漏らした言葉に、精市は振り返ると不思議そうな顔をした。


「ここってあまり人目につかないじゃん。折角こんなに綺麗に咲いてんのにさ」


勿論正門付近にも花壇はあるが、ここの花壇は校庭にある分、正門の方の花壇よりは人に見られることは少ない。

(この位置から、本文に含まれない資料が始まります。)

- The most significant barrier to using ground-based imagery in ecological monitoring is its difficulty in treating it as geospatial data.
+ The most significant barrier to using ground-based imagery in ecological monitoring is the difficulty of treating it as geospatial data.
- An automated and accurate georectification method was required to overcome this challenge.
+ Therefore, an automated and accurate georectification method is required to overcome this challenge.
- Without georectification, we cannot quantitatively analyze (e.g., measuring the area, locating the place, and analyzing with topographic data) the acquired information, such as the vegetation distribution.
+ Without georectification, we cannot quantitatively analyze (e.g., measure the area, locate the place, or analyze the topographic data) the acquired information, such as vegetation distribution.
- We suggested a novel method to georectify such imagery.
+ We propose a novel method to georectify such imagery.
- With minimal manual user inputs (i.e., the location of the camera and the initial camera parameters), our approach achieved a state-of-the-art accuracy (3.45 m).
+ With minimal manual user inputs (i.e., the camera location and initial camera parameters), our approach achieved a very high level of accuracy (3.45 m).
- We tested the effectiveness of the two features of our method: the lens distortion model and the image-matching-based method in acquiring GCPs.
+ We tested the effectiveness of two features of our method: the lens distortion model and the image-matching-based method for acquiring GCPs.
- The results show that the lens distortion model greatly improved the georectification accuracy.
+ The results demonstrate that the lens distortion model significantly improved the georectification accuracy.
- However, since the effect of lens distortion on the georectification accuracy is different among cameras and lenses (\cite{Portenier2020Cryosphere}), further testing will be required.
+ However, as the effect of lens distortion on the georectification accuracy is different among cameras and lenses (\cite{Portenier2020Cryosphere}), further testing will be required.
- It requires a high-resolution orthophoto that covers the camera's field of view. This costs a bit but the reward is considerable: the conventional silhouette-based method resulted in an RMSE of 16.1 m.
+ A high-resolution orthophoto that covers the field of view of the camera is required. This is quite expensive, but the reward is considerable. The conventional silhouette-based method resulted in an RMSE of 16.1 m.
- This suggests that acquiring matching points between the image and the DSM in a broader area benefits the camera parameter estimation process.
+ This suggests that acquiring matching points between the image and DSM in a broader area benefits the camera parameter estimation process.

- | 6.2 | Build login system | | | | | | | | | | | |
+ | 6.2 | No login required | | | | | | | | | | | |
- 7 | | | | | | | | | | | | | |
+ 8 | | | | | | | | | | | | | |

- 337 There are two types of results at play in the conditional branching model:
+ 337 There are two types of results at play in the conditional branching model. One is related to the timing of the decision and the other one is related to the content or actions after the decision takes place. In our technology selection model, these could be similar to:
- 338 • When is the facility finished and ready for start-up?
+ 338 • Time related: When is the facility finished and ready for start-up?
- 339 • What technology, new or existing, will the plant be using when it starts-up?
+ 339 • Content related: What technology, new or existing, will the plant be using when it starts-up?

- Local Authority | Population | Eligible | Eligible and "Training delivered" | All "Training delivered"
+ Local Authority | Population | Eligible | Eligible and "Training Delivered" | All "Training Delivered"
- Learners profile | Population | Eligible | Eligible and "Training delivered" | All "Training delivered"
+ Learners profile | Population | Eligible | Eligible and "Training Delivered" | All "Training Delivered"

「精市達美化委員が折角世話して、こんなに綺麗なのに」


精市の目が細められ、頬がゆるりと緩む。


「でも今日は、名前が見てくれただろ?」
「そうだけど…」
「名前がそう思ってくれたのなら、ここの花達はきっと今頃幸せな気持ちになっていると思うよ」


勿論、俺もね。
そう笑う精市の後ろでは色とりどりの花々が揺れ、あぁ、やっぱり精市の優しい笑顔には花が似合うなぁ、なんて思った。
また花壇へ向き直った精市は、そっとしゃがむと白いチューリップへ優しくその手を伸ばした。


「少しだけ独り言を言ってもいい?」
「え、どうぞ…?あ、聞かない方がいいなら耳塞いどくけど」
「独り言だから構わないよ」


小さく笑った精市は、すっと白いチューリップの花弁を撫でる。


「いつか……いつかこの白いチューリップがピンクになって、そして赤くなってくれたら嬉しいんだけどね」


…………はい?


「え、終わり?」
「うん?何が?」
「いや…」


精市は何事も無かったかのように立ち上がると、さ、帰ろうか、と来た道を戻るように歩き出す。
え?白いチューリップがピンクになって赤になる?
ていうかピンクも赤も、隣に咲いてるじゃん…?
………は、まさか、


「ちょ、待って精市、いつかお前を赤く染めてやるぜ的な遠回しな挑戦状…?」


ブラッド?
精市の赤也化?


「何馬鹿な事言ってるの?」
「むしろ何訳分かんない事言ってんの?」


白いチューリップの球根なんだから白のままだろ。
そんな超常現象起きるわけない。


「流石に白いチューリップは白いままだと思うんですけど…」
「…今はね」
「はい…?」


精市は謎に少し自嘲気味に笑い、今までは、かな、と眉を下げた。
まるで訳が分からない私に、精市はいつもとは違う、まるで花に向けるような笑みを向けて近づいてくる。
怖い。逆に怖い。
スッと精市の手が頭に伸びてきて、思わず目をつぶればぽすりと頭に置かれるそれ。


「まぁでも…いいかもしれないね。そろそろ、じわじわと赤く染めていくのも」
「っ…!?」


ゾクリと背筋に悪寒が走る。
殺られる、逃げろ私、い、いや、チューリップ…!?
え、精市が花に手を出す!?うん!?

フッ、と精市の吹き出す声に恐る恐る目を開けば、


「変なこと考えてないで早く帰るよ。母さんも父さんも、名前が来るのを楽しみにしてるからね」
「精市ママとパパがいるなら安全か…!?」
「早くその阿呆みたいな思考を切り替えなよ」
「うっ」


つん、と額を突き、精市の手が離れていく。


「今日の夕食は名前の好物ばかりだって、母さんが言ってたよ」
「えっマジで!?早く帰ろう精市!!」


やったああああ!!!
精市ママのご飯めちゃくちゃ美味しいんだよなぁ!!
わくわくと精市を抜かして歩く私の後ろから、


「……全く」


というため息のような笑い声が聞こえ、そしてすぐに私の隣に精市が並んだ。